We should not be a frog in the well ( see the little patch of sky above inside the well).A person with a limited outlook when it comes to global events. So many things have changed after the once in a century US financial crisis in 2008. Stagnant pay , no certainty of job security , high cost of living (milk power), surging housing price , US/China trade war etc etc.
It is very tough when it comes to making a living. Retirement a scary prospect for lower/middle income group($1500-$5000). Without change in saving and investing behaviour, you expect to work as slaves for money for the rest of your life. Hopefully, you health permit you to work beyond age 70. Life is always a struggle. So do not get yourself into a painful struggle which you can avoid at young age. 金钱不是万能的 没有金钱是万万不能的. Money is not everything no money is totally NO NO NO in SG. Start investing as young as possible.

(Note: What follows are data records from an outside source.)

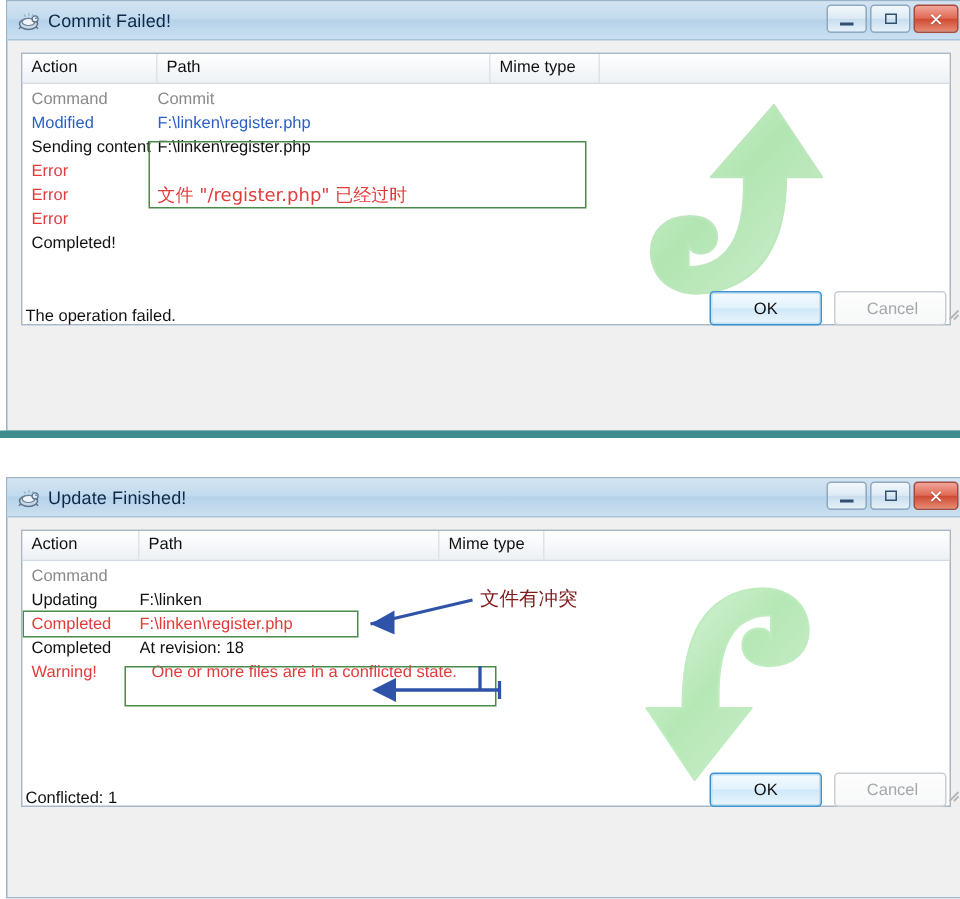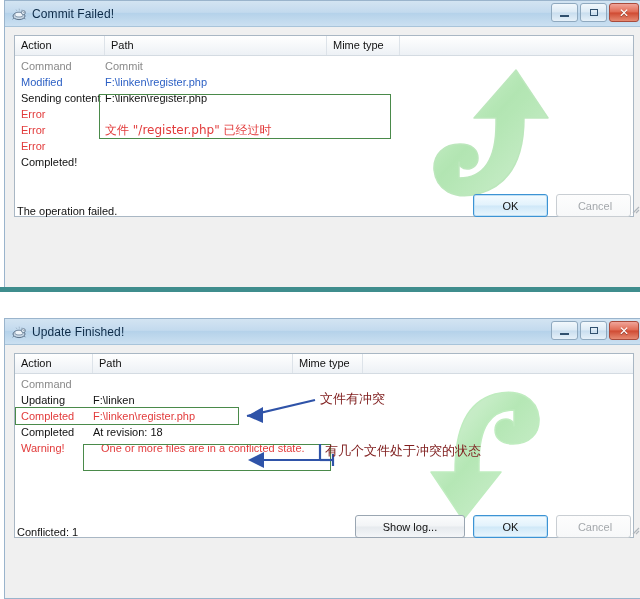--- a/index.html
+++ b/index.html
@@ -465,7 +465,6 @@
       </svg>
 
       <span class="anno-text cjk" style="left:305px; top:36px;">文件有冲突</span>
-      <span class="anno-text cjk" style="left:310px; top:88px;">有几个文件处于冲突的状态</span>
 
     </div>
 

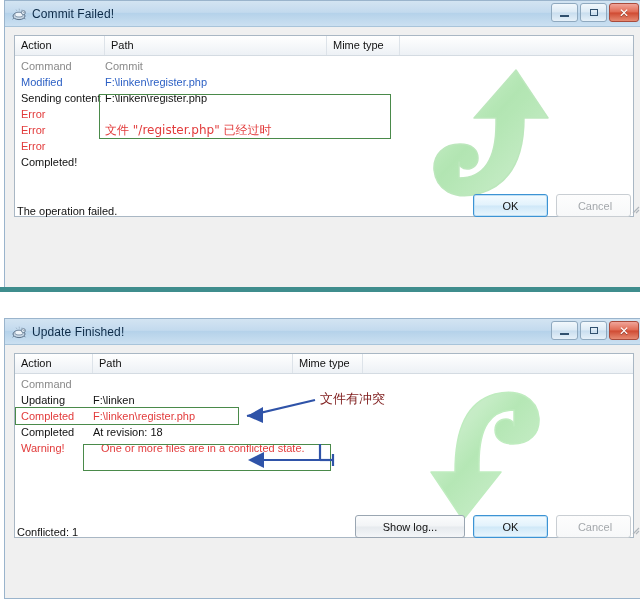--- a/index.html
+++ b/index.html
@@ -471,7 +471,6 @@
     <div class="bottom-bar">
       <span class="status-text">Conflicted: 1</span>
       <span class="btn-group">
-        <span class="btn btn-wide">Show log...</span>
         <span class="btn default">OK</span>
         <span class="btn disabled">Cancel</span>
       </span>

It is extremely importantly when you invest, you need to choose a journey of investing against the herd instinct group of majority people (90%). I have made many mistakes & survived. I survived 1997/98 Asia financial in 1998 & the 2008/2009 US financial crisis. My 20yrs + investing experience accumulated tell me that patience is really key in crisis investing. Investing in crisis time is the most rewarding and it will shortened your journey to Financial Freedom. But it is one of the most difficult investing decision. Only the "very NEW investor (pnly <10%) , very experience investors who have gone through a few of these crisis , investors which has alot of CASH avail will only dare to invest.

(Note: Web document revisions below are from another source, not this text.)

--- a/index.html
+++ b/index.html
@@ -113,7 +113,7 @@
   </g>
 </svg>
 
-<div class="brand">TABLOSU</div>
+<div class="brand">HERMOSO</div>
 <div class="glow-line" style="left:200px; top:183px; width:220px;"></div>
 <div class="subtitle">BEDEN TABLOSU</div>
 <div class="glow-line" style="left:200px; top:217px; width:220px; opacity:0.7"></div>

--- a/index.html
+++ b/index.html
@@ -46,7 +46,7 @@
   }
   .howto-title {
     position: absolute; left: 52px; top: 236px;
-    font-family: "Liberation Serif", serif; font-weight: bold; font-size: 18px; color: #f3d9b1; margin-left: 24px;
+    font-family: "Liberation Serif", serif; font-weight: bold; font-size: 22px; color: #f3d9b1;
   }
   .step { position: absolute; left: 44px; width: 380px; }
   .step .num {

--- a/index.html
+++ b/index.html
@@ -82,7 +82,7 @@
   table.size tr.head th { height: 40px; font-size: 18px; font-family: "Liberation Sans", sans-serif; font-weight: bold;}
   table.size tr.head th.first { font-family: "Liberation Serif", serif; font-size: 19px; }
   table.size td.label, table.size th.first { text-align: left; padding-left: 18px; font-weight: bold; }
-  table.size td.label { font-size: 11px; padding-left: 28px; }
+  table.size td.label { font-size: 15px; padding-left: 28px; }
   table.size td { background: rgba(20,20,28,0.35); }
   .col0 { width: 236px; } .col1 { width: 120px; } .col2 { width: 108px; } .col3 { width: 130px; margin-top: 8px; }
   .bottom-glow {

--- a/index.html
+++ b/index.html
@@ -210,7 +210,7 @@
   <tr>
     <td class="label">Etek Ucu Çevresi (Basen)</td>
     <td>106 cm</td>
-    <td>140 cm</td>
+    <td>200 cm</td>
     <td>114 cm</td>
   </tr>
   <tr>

Do not blindly follow your remisers, your bankers , your friends/relative , analysis report recommendation etc. If your base on your stock mkt or individual stock FEAR analysis. Your decision will be more right than wrong. At least you are buying price way below calm (no fear) price. Example. Bankers/other recommend starhub at $3.50(calm price ) (high was 4.50 - very optimistic price ) base on dividend yield (5%). You will likely to lose a lot as the price is now $1.68. It is the same for M1 or Keppel corp, SembCorp etc.
Fool me ONCE , shame on YOU. (kena scammed playing penny stock)
Fool me TWICE, shame on ME. (Take revenge to recoup earlier penny stock loses)
Fool me 3rd TIME,How STUPID I am. (Base on hope investing - Old habit dies hard)
Fool me the 4th TIME, I need to be CONDEMNED.( Still cant get rid of herd instinct investing)
Fool me the 5th , 6th TIME, Totally hopeless gamblers (borrow from parent , friends, relative , loan shark).
The final tragedy for a hopeless GAMBLER will bring financial disaster to his/her families.
Below are a few small & big crisis that stock price is more attractive (fear price - NOT EXTREMELY fear like the 2008/2009)
2010 - Middle east crisis
2011 - Greece or Europe debt crisis
2012 - US deficit crisis (now all ok - just print more)
2015 - China crisis
2016 - Russia & Oil & gas crisis
2019/2020 - Continuous Trade war or Balloon US debt lead to Global crisis soon ?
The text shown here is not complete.